This tool provides estimates, not medical advice. If you have a health condition, are pregnant, or have a history of disordered eating, consult a qualified professional first.
How many calories should I eat to lose weight?
If your goal is fat loss, you need a daily calorie intake that is lower than your calorie maintenance level. This calculator estimates that target using your age, sex, height, weight, and activity level. It gives you a practical number you can use to plan meals, track progress, and adjust over time.
The key idea is simple: a consistent, sustainable calorie deficit leads to weight loss. The best target is not the lowest number possible. It is the number you can maintain while still feeling energized, sleeping well, and training or moving regularly.
How this daily calories for weight loss calculator works
1) Estimate your BMR
BMR (Basal Metabolic Rate) is the energy your body uses at rest for essential functions like breathing, circulation, and cell repair. This calculator uses the Mifflin-St Jeor equation, one of the most common evidence-based methods.
2) Estimate your maintenance calories (TDEE)
BMR is then multiplied by your activity factor to estimate TDEE (Total Daily Energy Expenditure). TDEE is the approximate number of calories needed to maintain your current body weight.
3) Apply a calorie deficit
To lose weight, subtract calories from maintenance. This calculator offers three common deficit levels:
- Mild: easier hunger management, slower progress.
- Moderate: balanced and often the best long-term option.
- Aggressive: faster loss, but harder to sustain and more fatigue-prone.
What is a realistic rate of weight loss?
A realistic target for many people is around 0.25 to 0.75 kg (0.5 to 1.5 lb) per week. Faster rates can happen early due to water loss, but long-term fat loss usually follows a steadier curve. The goal is not speed—it is consistency.
How to use your calorie target in real life
Prioritize protein
Higher protein intake helps preserve muscle during a deficit and can improve satiety. A useful range for many people cutting weight is roughly 1.6 to 2.2 grams of protein per kilogram of body weight.
Build meals around whole foods
- Lean proteins (fish, poultry, eggs, Greek yogurt, tofu, legumes)
- High-fiber carbs (oats, rice, potatoes, beans, fruit)
- Vegetables in large volume for fullness
- Healthy fats (nuts, olive oil, avocado) in measured portions
Track and adjust every 2–3 weeks
If weight is not moving after two to three weeks of consistent adherence, adjust by 100–200 calories per day or increase activity slightly. Avoid constant day-to-day changes based on normal fluctuations.
Common mistakes that slow fat loss
- Setting calories too low and burning out quickly.
- Ignoring liquid calories and weekend overeating.
- Not tracking portions accurately.
- Sleeping poorly, which increases hunger and cravings.
- Expecting linear progress week to week.
FAQ
Should I eat the same calories every day?
You can.
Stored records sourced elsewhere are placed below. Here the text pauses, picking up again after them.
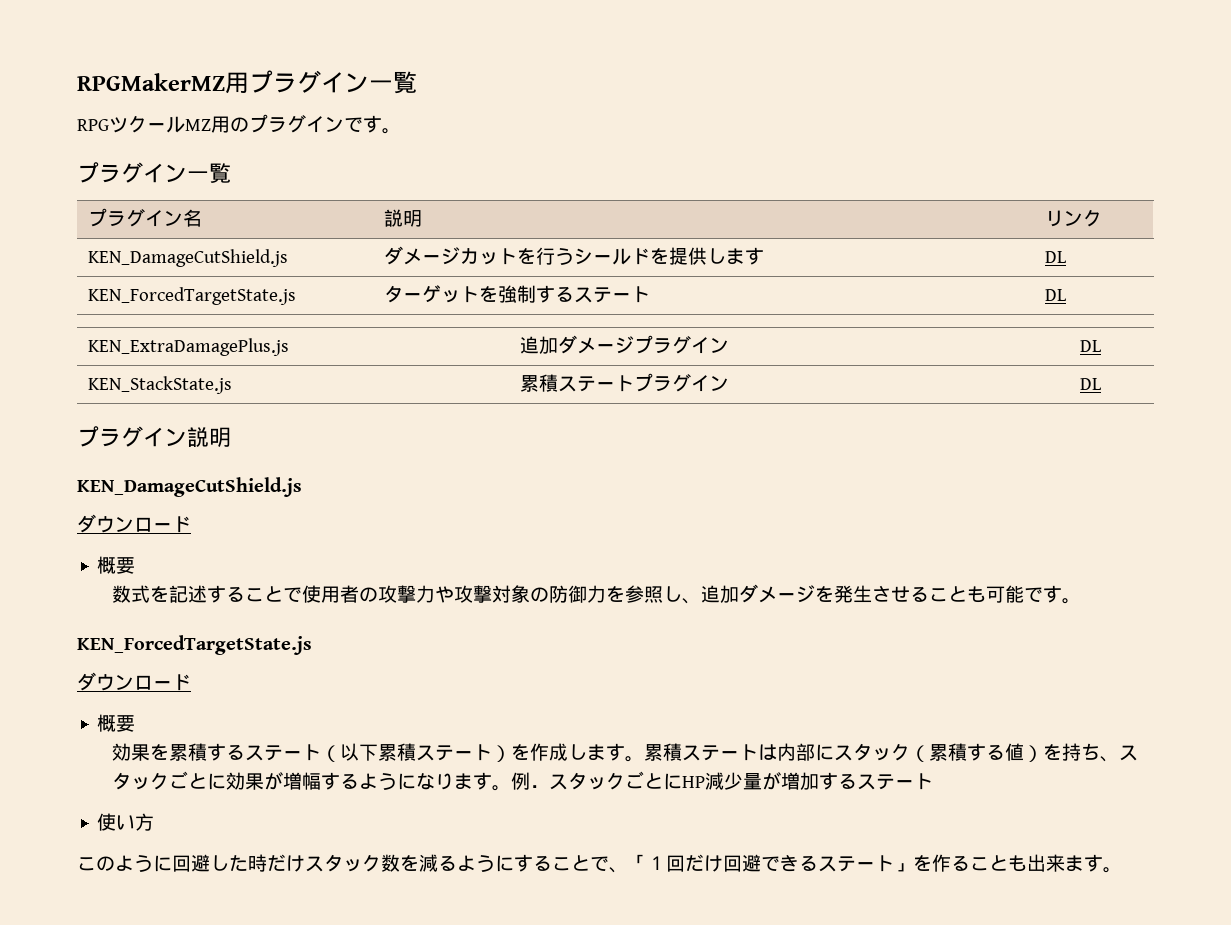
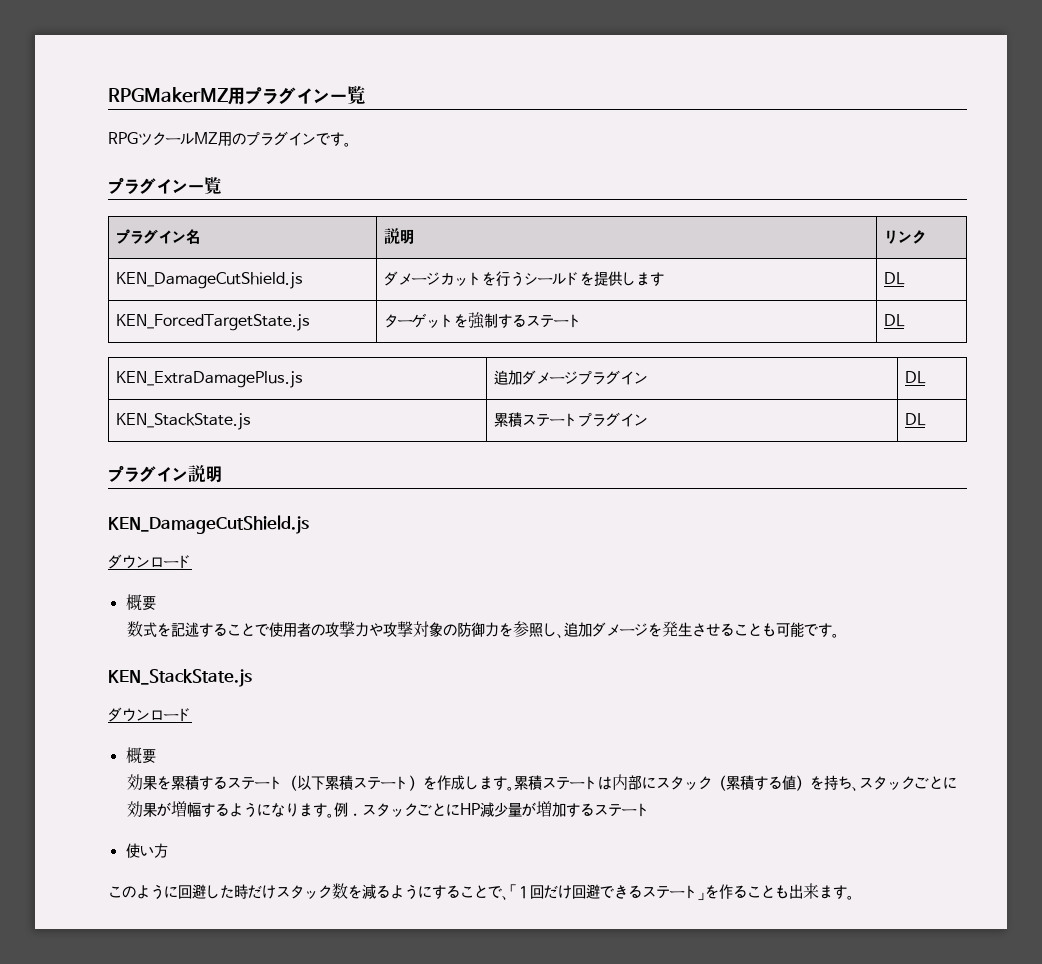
  数式を記述することで使用者の攻撃力や攻撃対象の防御力を参照し、追加ダメージを発生させることも可能です。
- KEN_ForcedTargetState.js
+ KEN_StackState.js

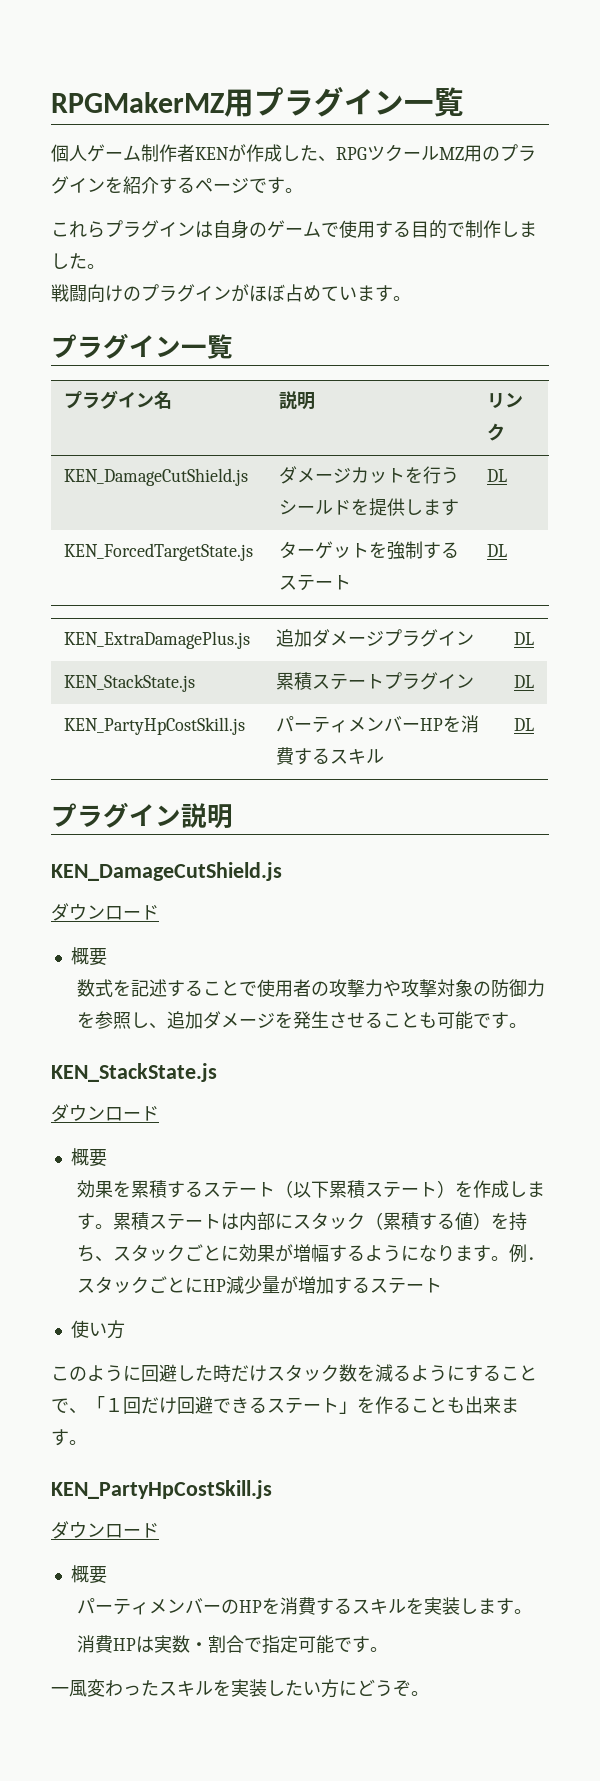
- RPGツクールMZ用のプラグインです。
+ 個人ゲーム制作者KENが作成した、RPGツクールMZ用のプラグインを紹介するページです。
+ これらプラグインは自身のゲームで使用する目的で制作しました。
+ 戦闘向けのプラグインがほぼ占めています。
+ KEN_PartyHpCostSkill.js | パーティメンバーHPを消費するスキル | DL
  このように回避した時だけスタック数を減るようにすることで、「１回だけ回避できるステート」を作ることも出来ます。
+ KEN_PartyHpCostSkill.js
+ ダウンロード
+ 概要
+ パーティメンバーのHPを消費するスキルを実装します。
+ 消費HPは実数・割合で指定可能です。
+ 一風変わったスキルを実装したい方にどうぞ。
Some people prefer a weekly average (slightly higher on training days, lower on rest days). What matters most is your average intake over time.
Do I need exercise to lose weight?
Not strictly, but it helps. Resistance training helps preserve muscle, and cardio can increase total energy expenditure and improve heart health.
Why did weight loss stall?
As body weight drops, calorie needs also drop. Your previous deficit can become maintenance. Recalculate your target after every 3–5 kg (7–11 lb) of loss.
Final thoughts
A calorie target is a tool, not a rule carved in stone. Start with the estimate, follow it consistently, and make small adjustments based on real-world progress. Done patiently, this approach is one of the most reliable ways to lose fat while keeping your routine sustainable.